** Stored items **
● ● ●

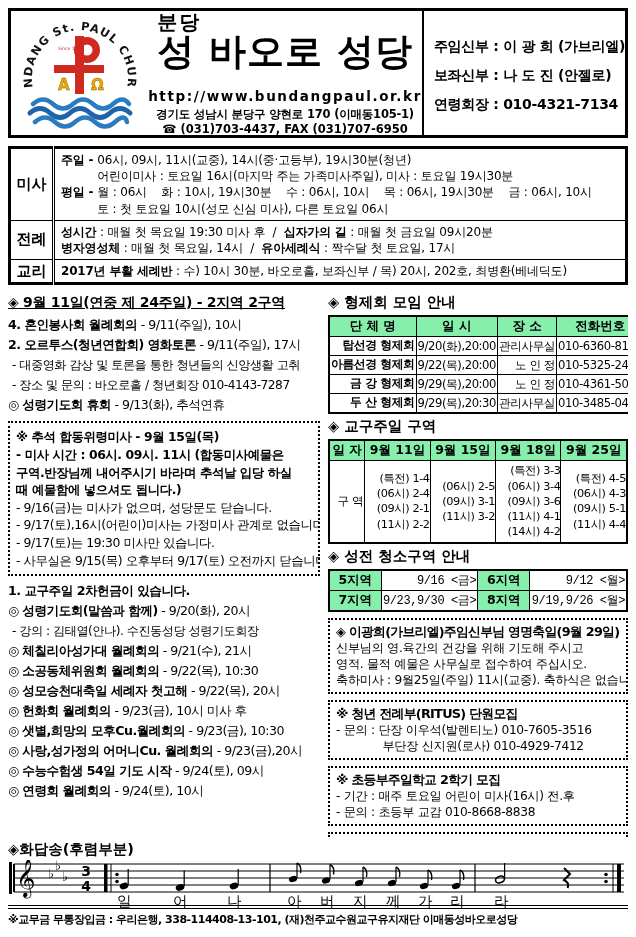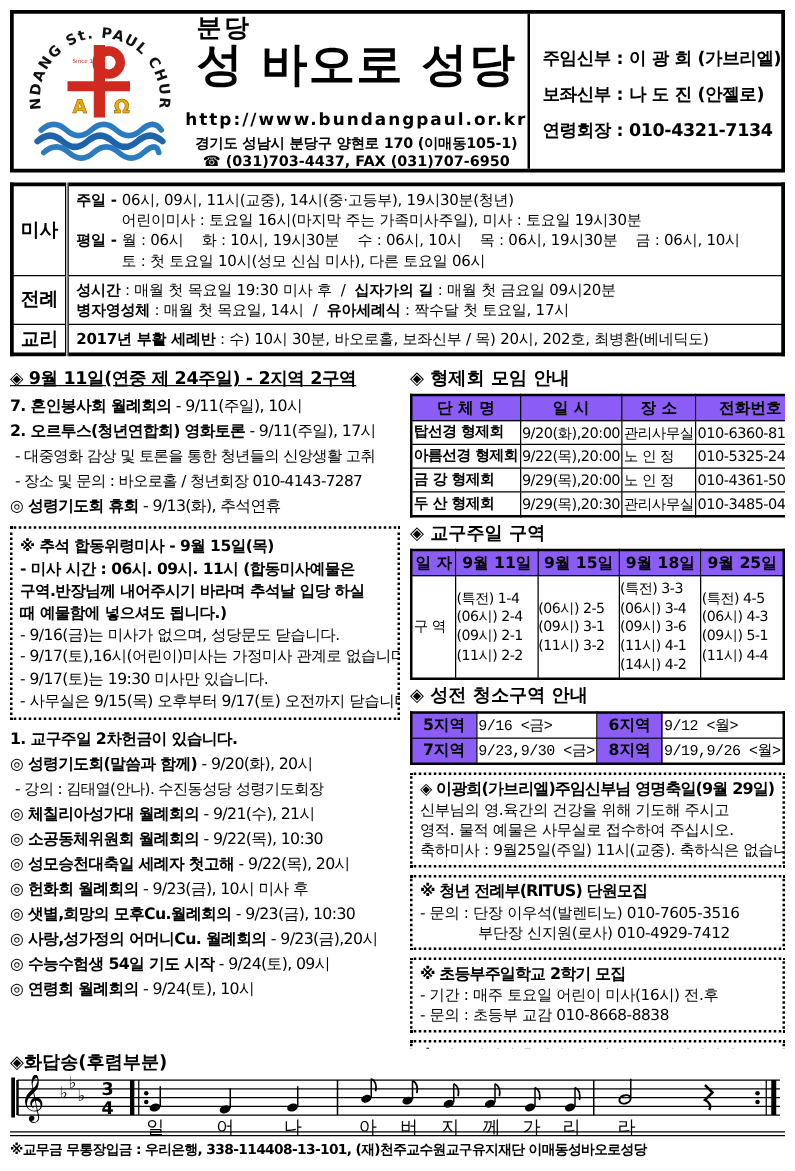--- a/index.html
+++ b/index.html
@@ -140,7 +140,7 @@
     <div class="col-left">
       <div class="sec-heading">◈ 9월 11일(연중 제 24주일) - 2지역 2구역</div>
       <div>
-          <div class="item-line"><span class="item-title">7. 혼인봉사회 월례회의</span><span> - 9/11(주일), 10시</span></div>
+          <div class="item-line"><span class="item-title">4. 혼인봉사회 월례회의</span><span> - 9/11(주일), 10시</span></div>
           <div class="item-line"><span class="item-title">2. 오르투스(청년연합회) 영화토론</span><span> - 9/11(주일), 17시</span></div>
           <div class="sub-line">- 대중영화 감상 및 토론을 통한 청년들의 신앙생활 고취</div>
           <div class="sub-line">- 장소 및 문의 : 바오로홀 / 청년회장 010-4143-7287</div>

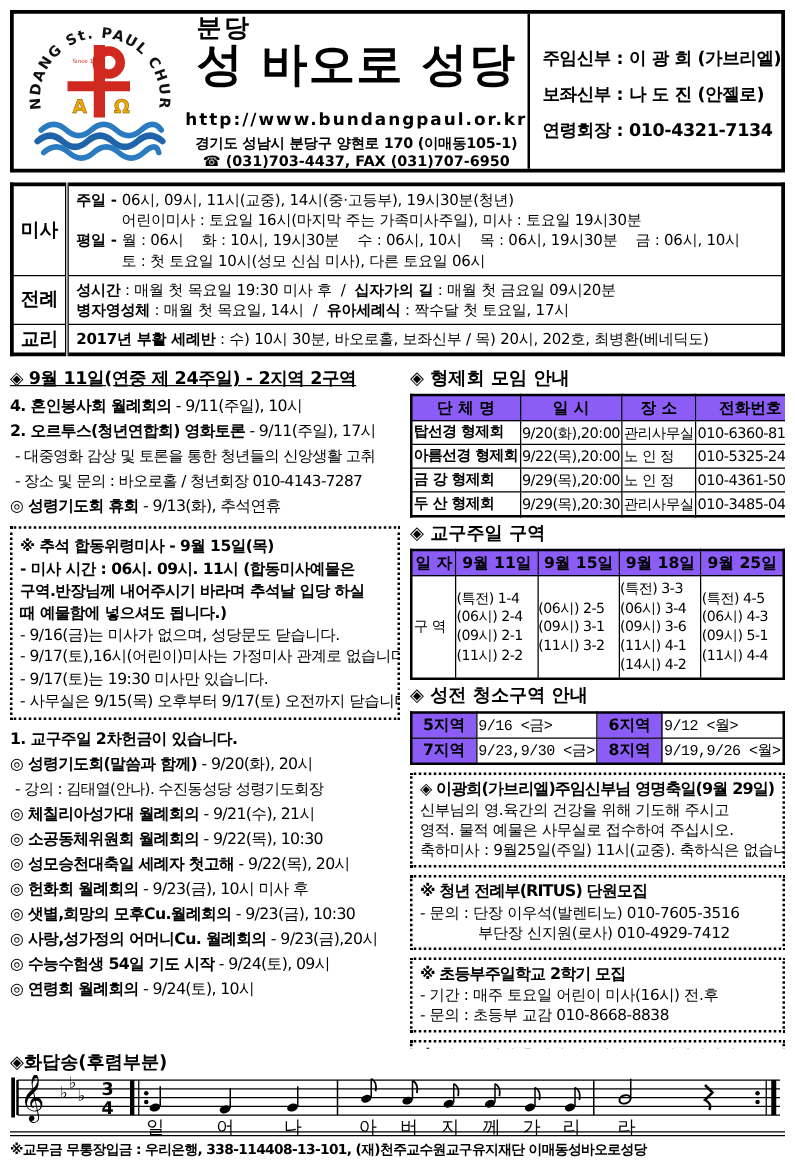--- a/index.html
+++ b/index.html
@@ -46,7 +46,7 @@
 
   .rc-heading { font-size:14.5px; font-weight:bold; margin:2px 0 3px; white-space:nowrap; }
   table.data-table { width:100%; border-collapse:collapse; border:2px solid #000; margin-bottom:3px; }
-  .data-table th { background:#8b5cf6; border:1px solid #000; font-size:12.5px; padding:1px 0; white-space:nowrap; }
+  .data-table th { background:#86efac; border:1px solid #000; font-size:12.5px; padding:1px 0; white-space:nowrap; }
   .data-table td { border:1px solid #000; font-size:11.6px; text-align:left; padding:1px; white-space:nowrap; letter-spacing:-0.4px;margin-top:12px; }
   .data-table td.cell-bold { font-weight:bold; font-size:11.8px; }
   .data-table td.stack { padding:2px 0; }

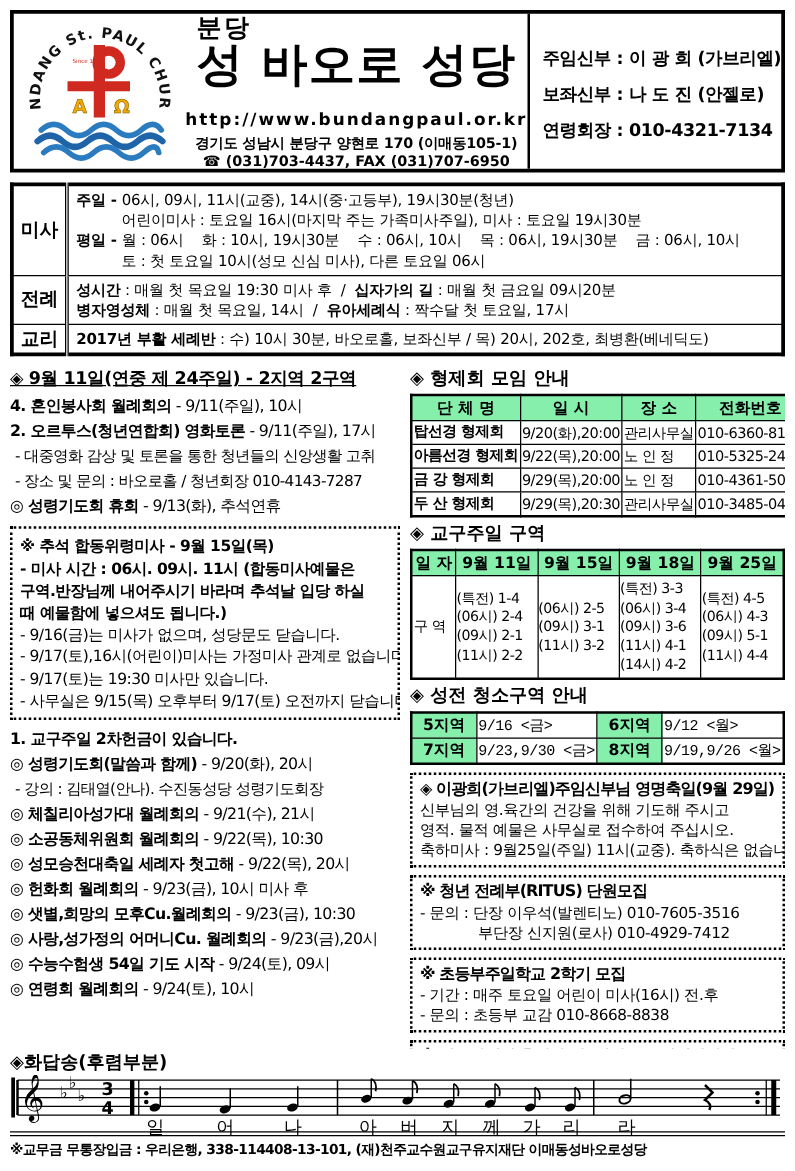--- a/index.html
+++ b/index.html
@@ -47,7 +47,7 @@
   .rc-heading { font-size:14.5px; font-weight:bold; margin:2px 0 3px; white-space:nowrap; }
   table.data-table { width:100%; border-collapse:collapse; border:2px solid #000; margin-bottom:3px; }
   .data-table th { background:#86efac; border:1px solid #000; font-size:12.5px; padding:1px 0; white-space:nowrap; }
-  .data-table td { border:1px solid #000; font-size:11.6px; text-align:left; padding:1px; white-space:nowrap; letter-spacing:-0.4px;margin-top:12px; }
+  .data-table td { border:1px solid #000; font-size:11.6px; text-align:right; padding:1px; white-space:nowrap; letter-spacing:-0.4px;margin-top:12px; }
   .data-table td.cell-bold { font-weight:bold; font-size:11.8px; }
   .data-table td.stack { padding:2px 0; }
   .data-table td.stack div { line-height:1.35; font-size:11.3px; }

● ● ●

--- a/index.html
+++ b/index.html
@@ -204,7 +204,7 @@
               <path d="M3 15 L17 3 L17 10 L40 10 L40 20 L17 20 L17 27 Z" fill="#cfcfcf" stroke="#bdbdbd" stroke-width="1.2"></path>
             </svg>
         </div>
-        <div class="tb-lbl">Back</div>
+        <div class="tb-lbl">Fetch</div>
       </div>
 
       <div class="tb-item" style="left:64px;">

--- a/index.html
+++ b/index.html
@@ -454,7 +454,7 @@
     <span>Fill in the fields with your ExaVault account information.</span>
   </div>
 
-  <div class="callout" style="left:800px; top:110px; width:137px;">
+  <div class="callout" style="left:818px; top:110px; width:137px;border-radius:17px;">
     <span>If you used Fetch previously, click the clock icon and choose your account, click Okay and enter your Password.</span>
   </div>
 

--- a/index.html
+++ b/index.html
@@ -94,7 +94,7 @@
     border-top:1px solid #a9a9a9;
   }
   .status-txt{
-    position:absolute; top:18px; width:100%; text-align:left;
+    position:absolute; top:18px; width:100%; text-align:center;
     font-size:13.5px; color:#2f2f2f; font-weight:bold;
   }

● ● ●

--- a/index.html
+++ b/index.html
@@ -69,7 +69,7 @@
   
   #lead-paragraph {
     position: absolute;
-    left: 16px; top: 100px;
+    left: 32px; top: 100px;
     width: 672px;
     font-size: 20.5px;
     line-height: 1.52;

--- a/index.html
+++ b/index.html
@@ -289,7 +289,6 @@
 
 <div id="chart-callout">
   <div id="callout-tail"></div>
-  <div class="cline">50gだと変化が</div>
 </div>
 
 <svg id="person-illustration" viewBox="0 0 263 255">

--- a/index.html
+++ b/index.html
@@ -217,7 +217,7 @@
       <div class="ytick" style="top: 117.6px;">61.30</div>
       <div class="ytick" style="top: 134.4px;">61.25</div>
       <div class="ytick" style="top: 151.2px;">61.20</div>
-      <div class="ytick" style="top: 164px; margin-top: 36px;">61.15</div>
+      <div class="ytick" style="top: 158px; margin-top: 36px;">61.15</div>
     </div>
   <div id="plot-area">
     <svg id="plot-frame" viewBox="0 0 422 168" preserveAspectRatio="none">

● ● ●

** Task description **
Extract every line above containing the word "혼인봉사회".

** Exercise answer **
-          <div class="item-line"><span class="item-title">7. 혼인봉사회 월례회의</span><span> - 9/11(주일), 10시</span></div>
+          <div class="item-line"><span class="item-title">4. 혼인봉사회 월례회의</span><span> - 9/11(주일), 10시</span></div>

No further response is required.